CEFC head of large scale solar Gloria Chan says her organisation saw a proliferation of new solar projects, particularly those tied with storage – be it battery or hydro, and a combination of wind and solar and battery storage.

Chan said storage would be a key focus for CEFC and the development of future energy markets, and solar would also play a key role in providing grid stability services , using their inverters to provide FCAS (frequency and ancillary services).

Kay said that the combination wind and solar could create “synthetic baseload power”.

Battery storage costs are projected to continue their decline, and the former head of Hazelwood has already predicted that the combined cost of solar and battery storage would beat gas plants.
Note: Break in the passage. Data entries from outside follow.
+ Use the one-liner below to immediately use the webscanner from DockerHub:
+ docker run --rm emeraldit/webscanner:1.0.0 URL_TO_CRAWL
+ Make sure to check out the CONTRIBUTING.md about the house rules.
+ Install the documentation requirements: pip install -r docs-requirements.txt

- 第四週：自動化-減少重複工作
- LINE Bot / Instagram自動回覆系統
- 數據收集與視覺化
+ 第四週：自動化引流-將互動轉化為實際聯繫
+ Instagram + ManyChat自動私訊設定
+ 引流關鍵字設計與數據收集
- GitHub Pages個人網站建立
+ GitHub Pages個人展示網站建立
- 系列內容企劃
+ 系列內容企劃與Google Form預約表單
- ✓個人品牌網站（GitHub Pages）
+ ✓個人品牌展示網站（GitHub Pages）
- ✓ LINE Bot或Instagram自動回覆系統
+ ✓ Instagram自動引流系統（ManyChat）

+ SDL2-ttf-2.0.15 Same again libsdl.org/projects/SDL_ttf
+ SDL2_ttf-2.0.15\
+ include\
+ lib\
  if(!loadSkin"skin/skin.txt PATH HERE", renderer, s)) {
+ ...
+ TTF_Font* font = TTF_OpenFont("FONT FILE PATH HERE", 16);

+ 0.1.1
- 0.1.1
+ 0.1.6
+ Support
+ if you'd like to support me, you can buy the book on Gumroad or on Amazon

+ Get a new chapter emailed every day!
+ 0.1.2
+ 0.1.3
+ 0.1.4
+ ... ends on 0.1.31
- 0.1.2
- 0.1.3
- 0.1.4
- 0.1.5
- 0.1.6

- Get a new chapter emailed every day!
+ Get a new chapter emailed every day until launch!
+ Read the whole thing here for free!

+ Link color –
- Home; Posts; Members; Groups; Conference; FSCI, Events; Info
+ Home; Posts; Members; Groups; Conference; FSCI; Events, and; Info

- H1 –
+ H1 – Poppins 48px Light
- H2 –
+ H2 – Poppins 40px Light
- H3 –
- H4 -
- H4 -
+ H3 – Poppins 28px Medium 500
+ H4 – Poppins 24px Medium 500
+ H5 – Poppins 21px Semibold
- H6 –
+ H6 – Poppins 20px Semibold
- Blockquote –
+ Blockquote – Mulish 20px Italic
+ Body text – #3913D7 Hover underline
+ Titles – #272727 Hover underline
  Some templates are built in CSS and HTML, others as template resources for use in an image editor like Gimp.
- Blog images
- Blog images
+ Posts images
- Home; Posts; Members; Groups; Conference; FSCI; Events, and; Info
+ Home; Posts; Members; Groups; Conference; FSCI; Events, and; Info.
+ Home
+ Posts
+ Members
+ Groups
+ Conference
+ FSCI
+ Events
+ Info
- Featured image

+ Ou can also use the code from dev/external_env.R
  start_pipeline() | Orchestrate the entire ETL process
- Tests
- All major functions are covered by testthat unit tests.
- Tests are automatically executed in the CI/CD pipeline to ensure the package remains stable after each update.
The comparison with storage and hydro costs in interesting in the light of the federal government’s proposed $2 billion Snowy 2.0 plan for 2GW and 175 hours of new pumped hydro storage capacity.

ARENA is looking at several different pumped hydro projects across the country, including in South Australia, saying that both battery storage and pumped hydro would be needed.

As RenewEconomy noted at the time, the haste with which the Coalition’s Snowy proposal was put together was betrayed by the fact that NSW and Victoria, the common shareholders in Snowy Hydro, didn’t know about it, and the company itself didn’t even mention pumped hydro in its Finkel submission.

But Bloomberg New Energy Finance described the plan a sign of long-term strategic thinking and planning “that has been desperately lacking in Australia’s energy policy debate for 10 years.”

BNEF said the sheer size of the project would add tremendous flexibility to the electricity system and capability to smooth the intra-seasonal variability of renewables. It was cheaper than gas and even below its projections for lithium-ion storage in 2025.

Kay told the conference this week that while ARENA considered its work done in terms of “vanilla large-scale solar projects”, managing solar and wind power intermittency using energy storage remained a major challenge for the large-scale renewables sector.

“It’s an area we’re very keen to run a number of feasibility studies,” he told the conference. “We’d be very happy to hear about them and support them.”